[EXERCISE INPUTS Boundary: Start]

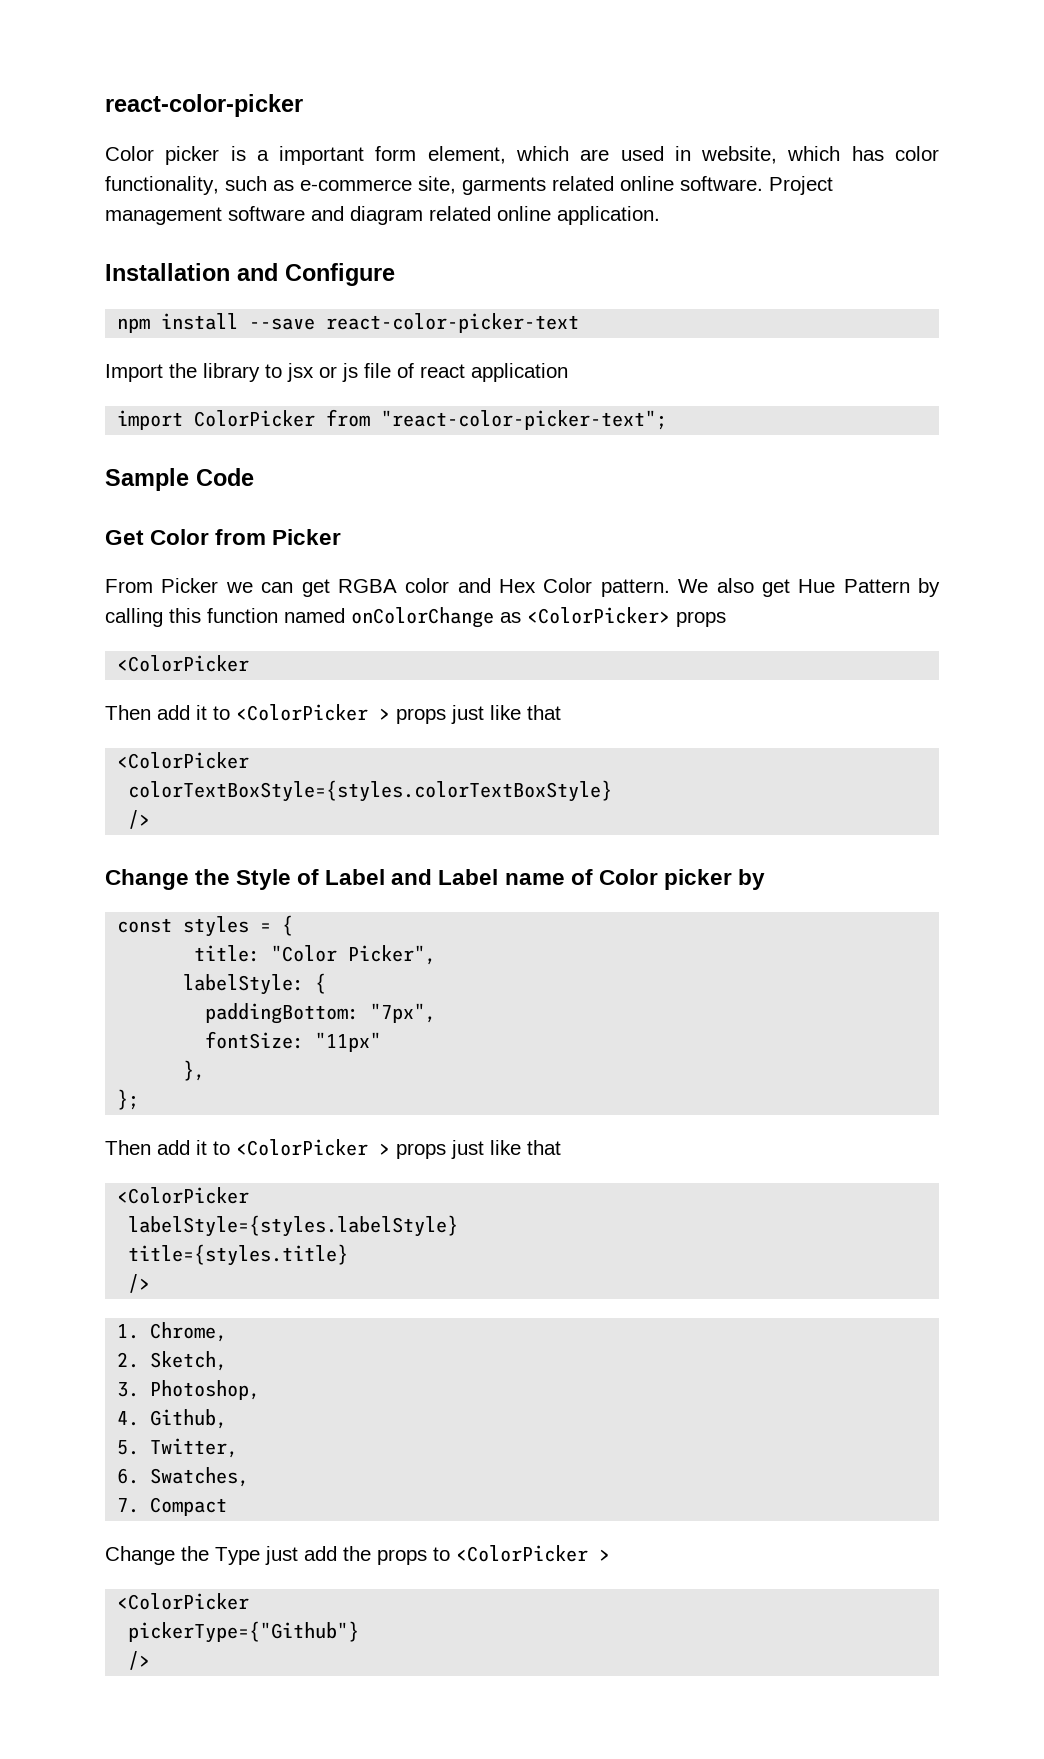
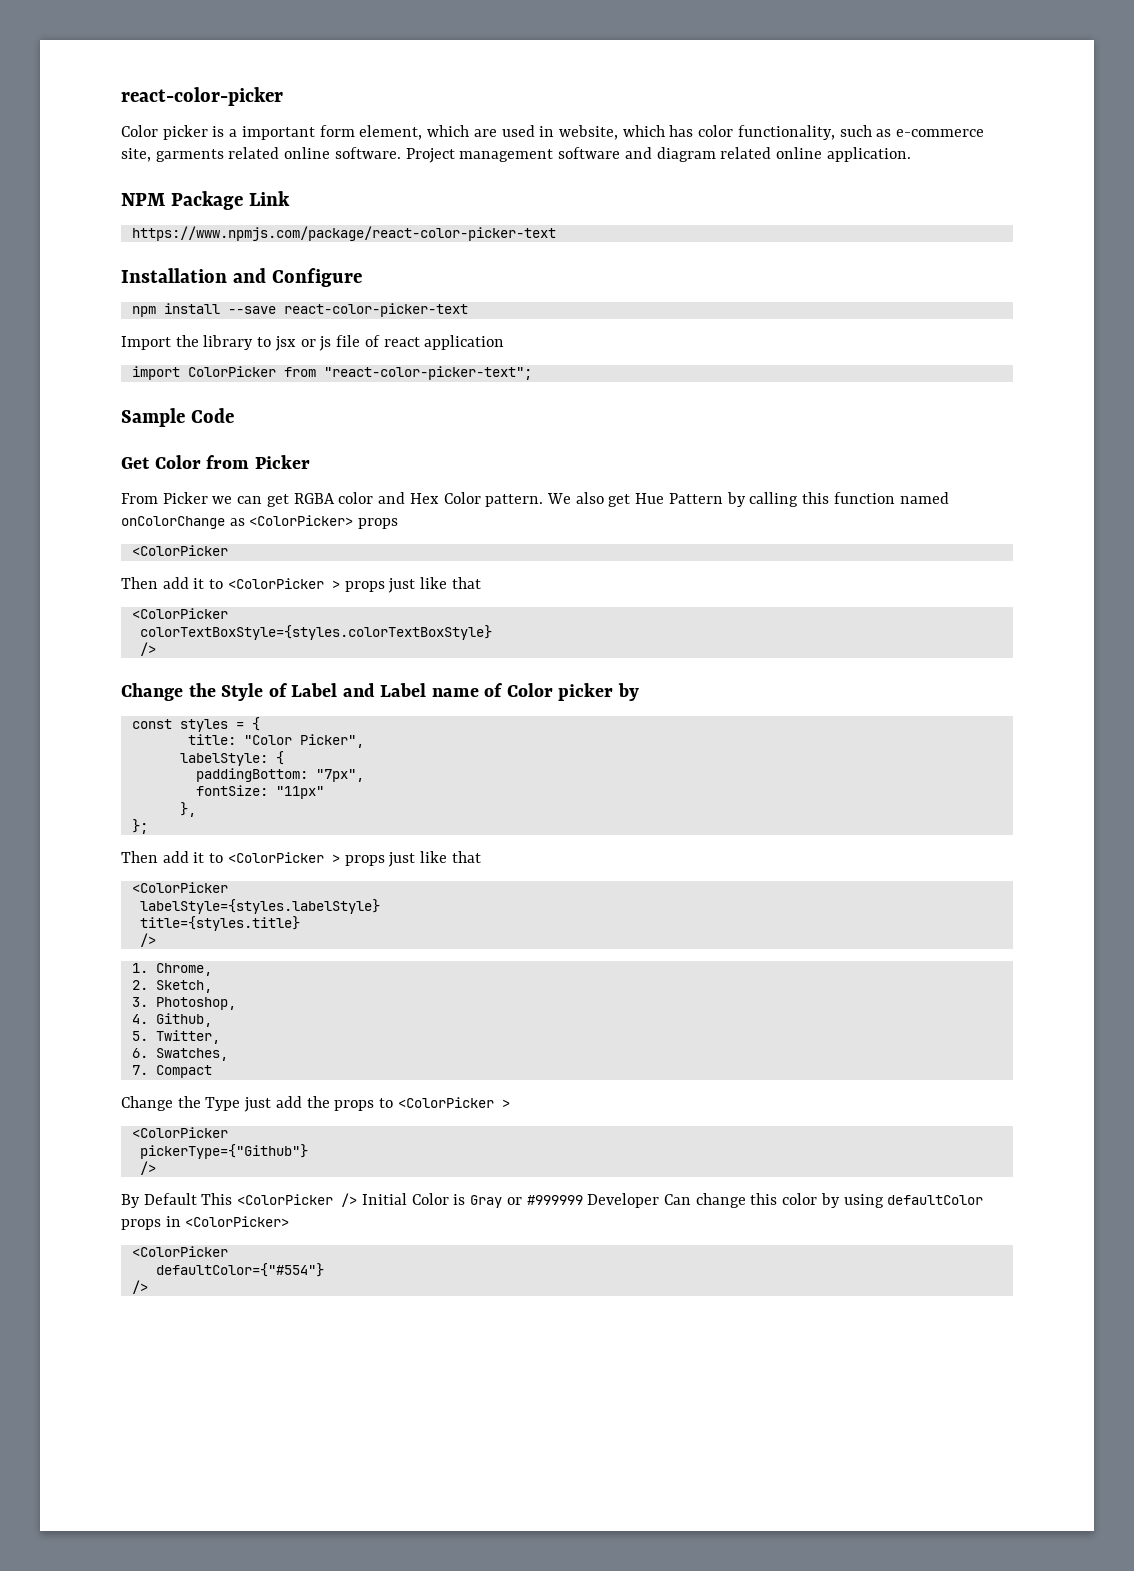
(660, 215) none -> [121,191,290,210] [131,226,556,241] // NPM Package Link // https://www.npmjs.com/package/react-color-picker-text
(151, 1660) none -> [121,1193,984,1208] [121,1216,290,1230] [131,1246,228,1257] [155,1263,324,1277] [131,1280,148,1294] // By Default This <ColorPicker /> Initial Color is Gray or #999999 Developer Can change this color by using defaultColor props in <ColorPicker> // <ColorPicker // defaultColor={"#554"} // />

[EXERCISE INPUTS Boundary: End]
[EXERCISE INPUTS Boundary: Start]

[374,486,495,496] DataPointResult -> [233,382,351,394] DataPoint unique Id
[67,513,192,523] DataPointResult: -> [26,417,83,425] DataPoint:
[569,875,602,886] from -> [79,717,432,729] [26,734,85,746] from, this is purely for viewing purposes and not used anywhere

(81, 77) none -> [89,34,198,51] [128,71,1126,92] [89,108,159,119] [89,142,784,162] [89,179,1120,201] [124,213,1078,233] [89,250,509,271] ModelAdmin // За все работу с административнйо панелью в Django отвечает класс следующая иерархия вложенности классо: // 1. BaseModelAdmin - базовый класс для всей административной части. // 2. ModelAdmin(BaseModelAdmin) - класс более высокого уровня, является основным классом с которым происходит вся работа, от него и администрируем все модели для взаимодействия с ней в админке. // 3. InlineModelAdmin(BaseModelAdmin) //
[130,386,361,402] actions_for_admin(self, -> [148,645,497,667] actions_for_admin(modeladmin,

[EXERCISE INPUTS Boundary: End]

PROBLEM TO SOLVE
Say how many lines in the preceding material hold the word "DataPoint"; nothing else belongs in the reply.

THE COMPLETED TASK
2